[OpenAFS] AFS DB server locking up
Matthew Cocker
matt@cs.auckland.ac.nz
Mon, 15 Apr 2002 10:02:56 +1200
Hi
We have recently had a major problem with our OpenAFS cell which was (we
are not 100% sure that it is the only problem) caused by a hardware problem
with a Megaraid raid controller and shared IRQ and a couple of failed hard
disk that the raid controller did not detect for some reason. While this
problem was not caused by AFS it certainly had major affects on our cell.
When a user on the affected server tried to write to their volume it would
cause fileserver process to essentially lock up (on a linux system process
had a D label that would not change back, and the load would start to
climb). Afs would continue to run (although that users write would fail)
until enough fileserver processes went into this state and then the server
would become unavailable. Unfortunately once one fileserver process was in
this state the only way to get AFS back was to power cycle the machine (afs
could not be killed and the machine could not be shutdown). Interestingly
vos listvol would work for a while but you could not access any volumes on
the server but eventually vos listvol would fail as well.
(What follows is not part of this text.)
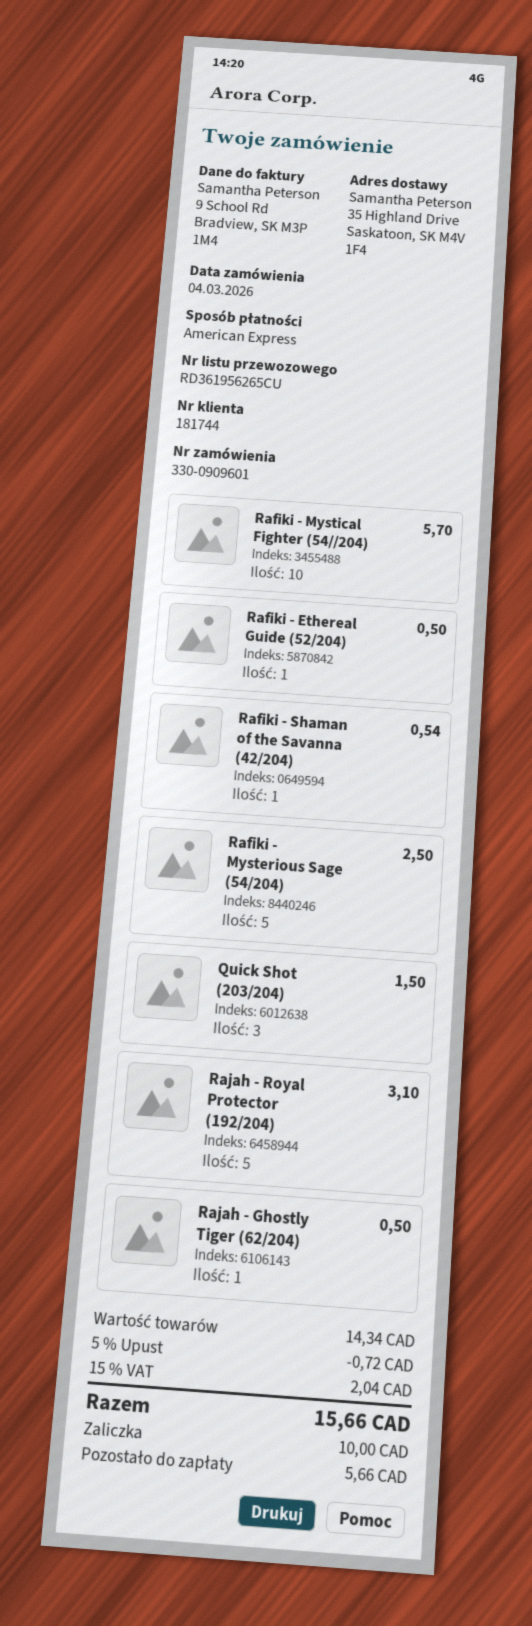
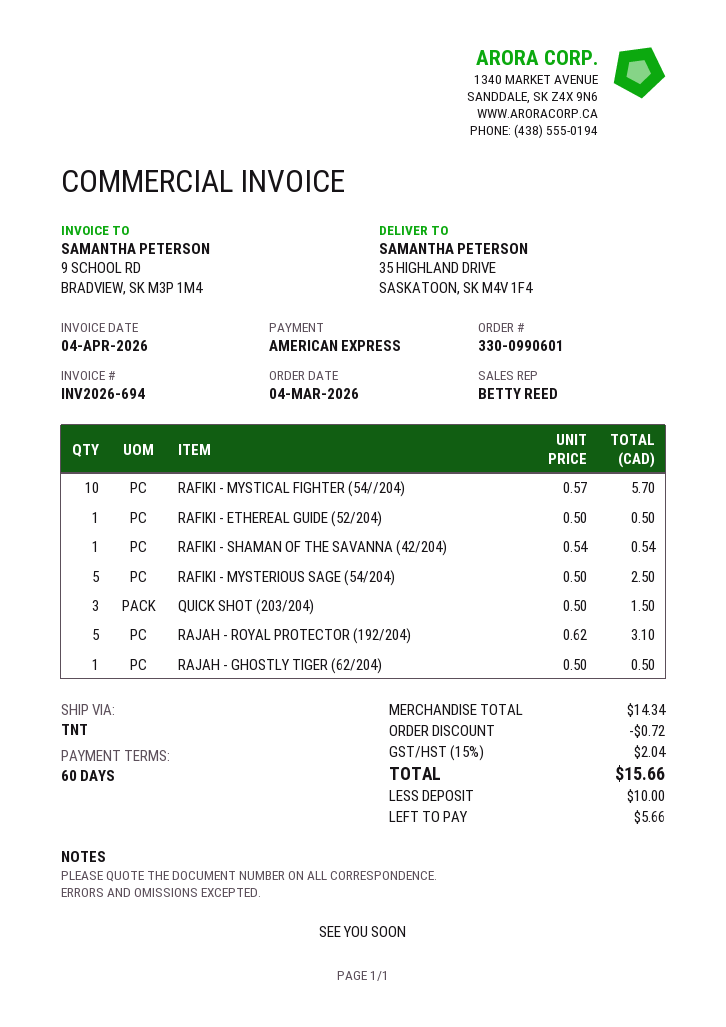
order number: 330-0909601 -> 330-0990601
Unfortunately this outage on one fileserver would take down rw access to
the cell as it was locking up the primary DB server (or loading it up or
something). If you did not shut the affected fileserver down the moment it
started to have locked processes the DB server would eventually start to
refuse people access to their RW volumes. This lasted for several hours
until I found out about the problem. A bos restart on the DB fixed the
problem once (once you turn off the affected fileserver). Another time I
had to reboot the server (not power cycle it). There are no log entries on
the DB reporting any obvious errors and udebug seems to look OK but I did
not save any of this output for analysis. Interestingly I have managed to
induce a similar problems by screwing up the routing on a fileserver so
that it could not talk back to anyone but I don't know if it is the same
problem as the fileserver processes crashed at about the same time I killed
the routing table.
Is there anything we can change to make the DB server more robust in these
circumstances. Is it a timeout/open coonection not being killed problem?
Cheers
Matt Cocker